The results from this are really consistent: negative emotions—like disgust, anger, sadness, and fear—sell.
Even when we stop looking at specific emotions and turn back to our initial sentiment scale of -2 to 2, we find the trend is consistent and statistically significant.
A linear regression of Tweet interactions by sentiment reveals that a one unit increase in sentiment results in a loss of 4492 Tweet interactions (p < 0.0001).
The Trump Analysis
A final topic of interest is how Donald Trump affects the sentiment of candidate Tweets. Knowing that Donald Trump is a unique president with uniquely low levels of popularity, one may hypothesize that Tweets focusing on or mentioning the president may be different from most others.
By analyzing differences between Tweets which mention Trump and those that don’t, we can understand how the “Trump variable” impacts Tweet behavior and popularity.

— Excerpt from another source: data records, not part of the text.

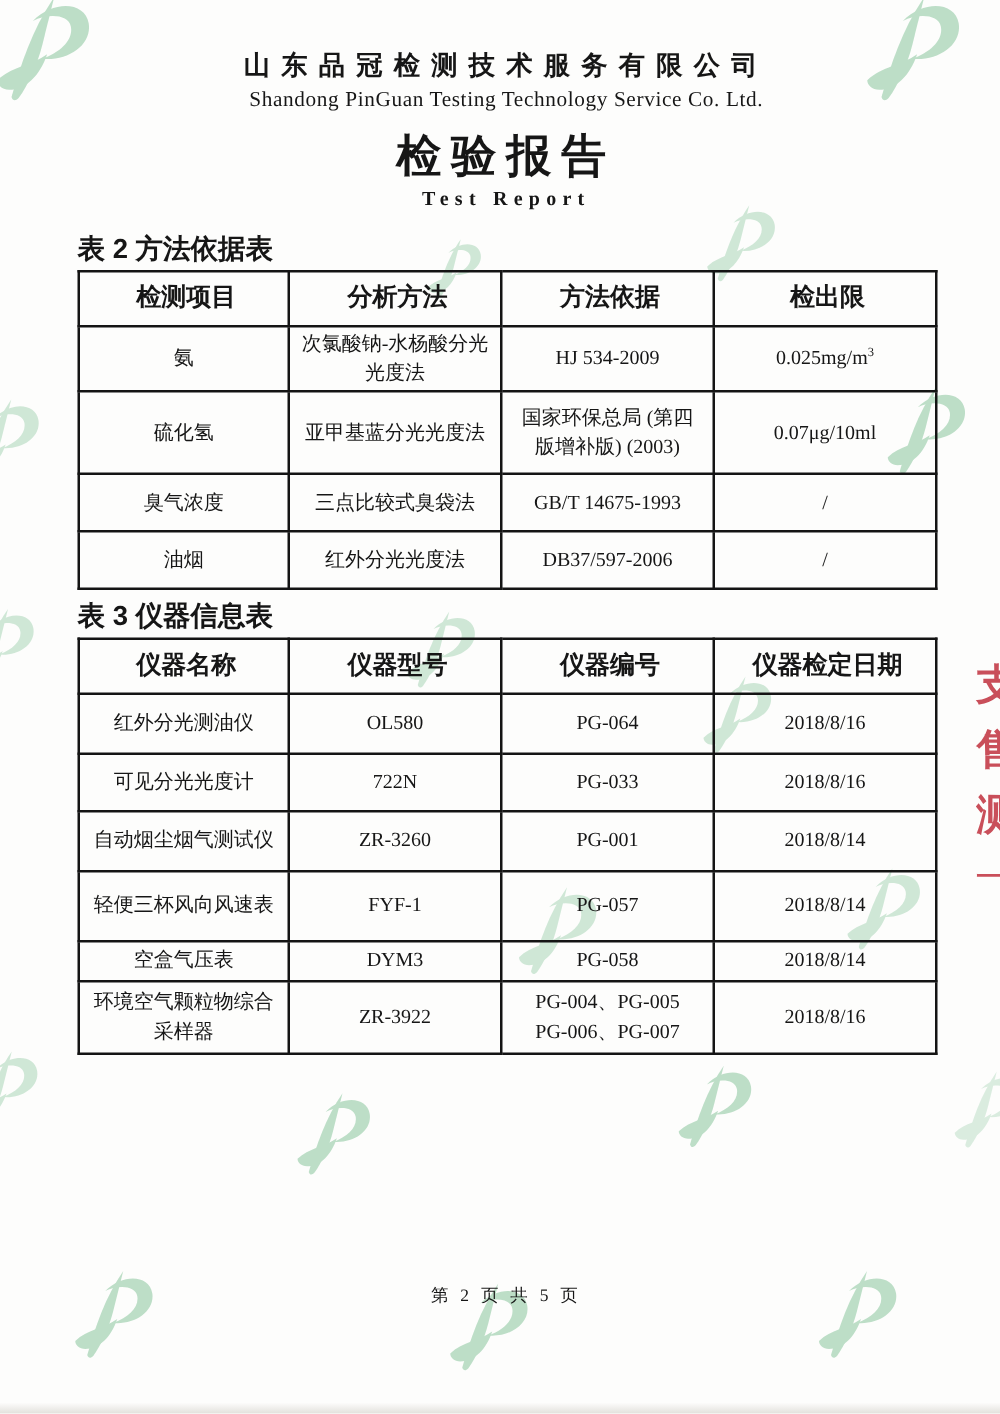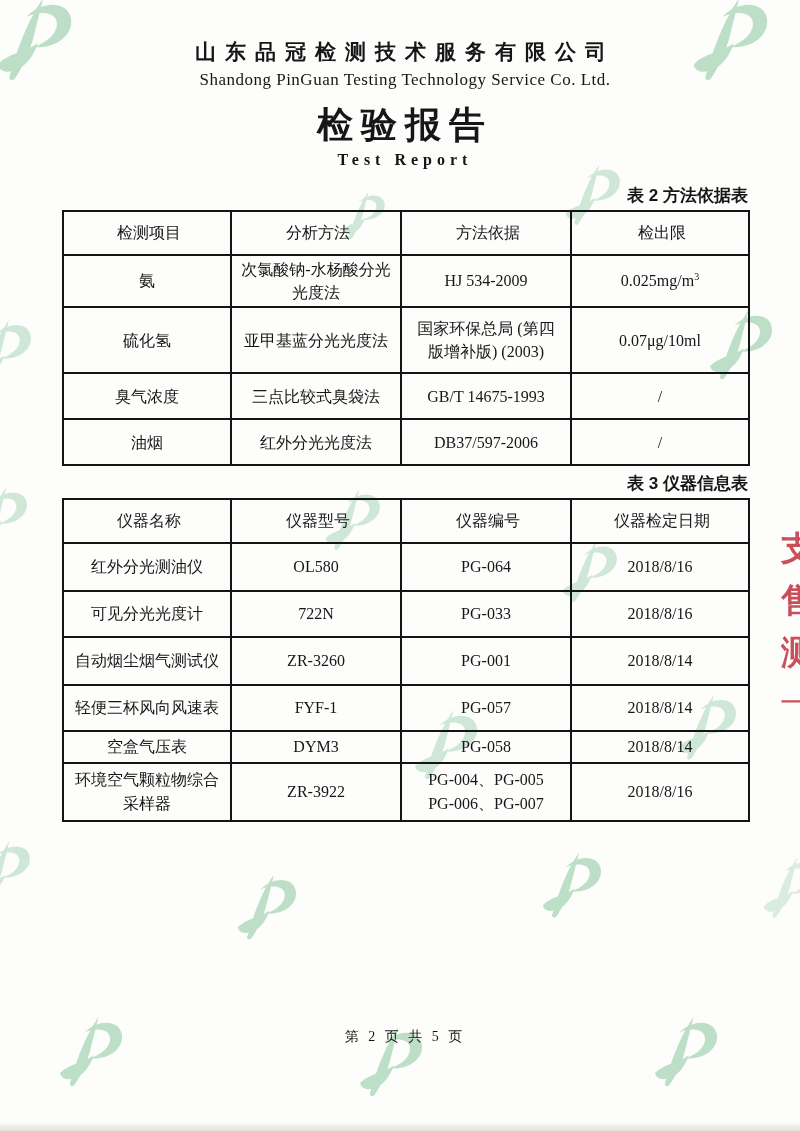--- a/index.html
+++ b/index.html
@@ -27,42 +27,42 @@
   }
   .title-cn{
     font-size:36px;font-weight:bold;letter-spacing:8px;
     margin:14px 0 0 0;line-height:1.2;
   }
   .title-en{
     font-size:16px;font-weight:bold;letter-spacing:5px;
     margin:2px 0 0 0;line-height:1.3;
   }
   .tbl-caption{
-    text-align:right;
+    text-align:left;
     font-family:"Liberation Sans","DejaVu Sans",sans-serif;
-    font-size:17px;font-weight:bold;
+    font-size:22px;font-weight:bold;
     margin:16px 0 3px 0;line-height:1.2;
   }
   .tbl-caption.second{margin-top:8px;}
   table{
     border-collapse:collapse;
     table-layout:fixed;
     width:686px;
   }
   td,th{
     border:2px solid #141414;
     text-align:center;vertical-align:middle;
     padding:2px 8px;
     font-size:16px;
     line-height:1.45;
     overflow:hidden;
   }
   th{
     font-family:"Liberation Sans","DejaVu Sans",sans-serif;
-    font-weight:normal;font-size:16px;padding-left:12px;
+    font-weight:bold;font-size:20px;padding-left:12px;
   }
   sup{font-size:10px;vertical-align:super;line-height:0;}
   .num{letter-spacing:0px;}
   
   .wm{position:absolute;pointer-events:none;}
   .wm-a{opacity:0.7;}
   .wm-b{opacity:0.5;}
   .wm-c{opacity:0.38;}
   
   .stamp{
@@ -229,21 +229,21 @@
         <td class="num">722N</td>
         <td class="num">PG-033</td>
         <td class="num">2018/8/16</td>
       </tr>
       <tr style="height:48px">
         <td>自动烟尘烟气测试仪</td>
         <td class="num">ZR-3260</td>
         <td class="num">PG-001</td>
         <td class="num">2018/8/14</td>
       </tr>
-      <tr style="height:46px">
+      <tr style="height:56px">
         <td>轻便三杯风向风速表</td>
         <td class="num">FYF-1</td>
         <td class="num">PG-057</td>
         <td class="num">2018/8/14</td>
       </tr>
       <tr style="height:32px">
         <td>空盒气压表</td>
         <td class="num">DYM3</td>
         <td class="num">PG-058</td>
         <td class="num">2018/8/14</td>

First, who talks about Trump? Are some candidates (e.g. those who need to access Trump’s base in order to secure the Democratic nomination) less likely to attack the president than others?
Joe Biden, who pitches himself as a moderate and will likely see electoral success by engaging “Never Trump” voters and moderate conservatives, mentions Trump much less frequently than more “radical” candidates like Bernie Sanders.
Next, how does sentiment change in Tweets that mention Trump compared to those that don’t?
Unsurprisingly, Tweets about Donald Trump are significantly more negative than those about other topics.
Again, our word-by-word analysis allows us to get more fine-tuned than this simple binary classification:
The trend holds true: positive emotions like joy, trust, and anticipation are less common in Tweets that mention Donald Trump. The corollary is also true. Negative emotions such as disgust, sadness, anger, and fear are more prevalent in Tweets that mention the president.
Aside from emotion, does the “Trump variable” affect Tweet popularity? One may hypothesize that Trump’s historically low popularity may lend itself to higher popularity in Tweets which disparage him.
Tweets which mention the president tend to get 2.2x the number of interactions (13,087) than those which don’t (5,912).
We want to continue this work by expanding upon current analyses of 2020 presidential candidates. We are curious about how other variables (such as position in race) affect the use of certain emotions and sentiment, or what kind of differences arise when comparing candidates of different demographic backgrounds.
Finally, we would like to see how Twitter has evolved as a platform by using 2016 presidential candidates’ Twitter feeds as a comparison. We are curious if Tweet content has changed in a way which reflects general trends in politics, such as growing partisanship, heightened polarization, and more identity-centric notions of political identity.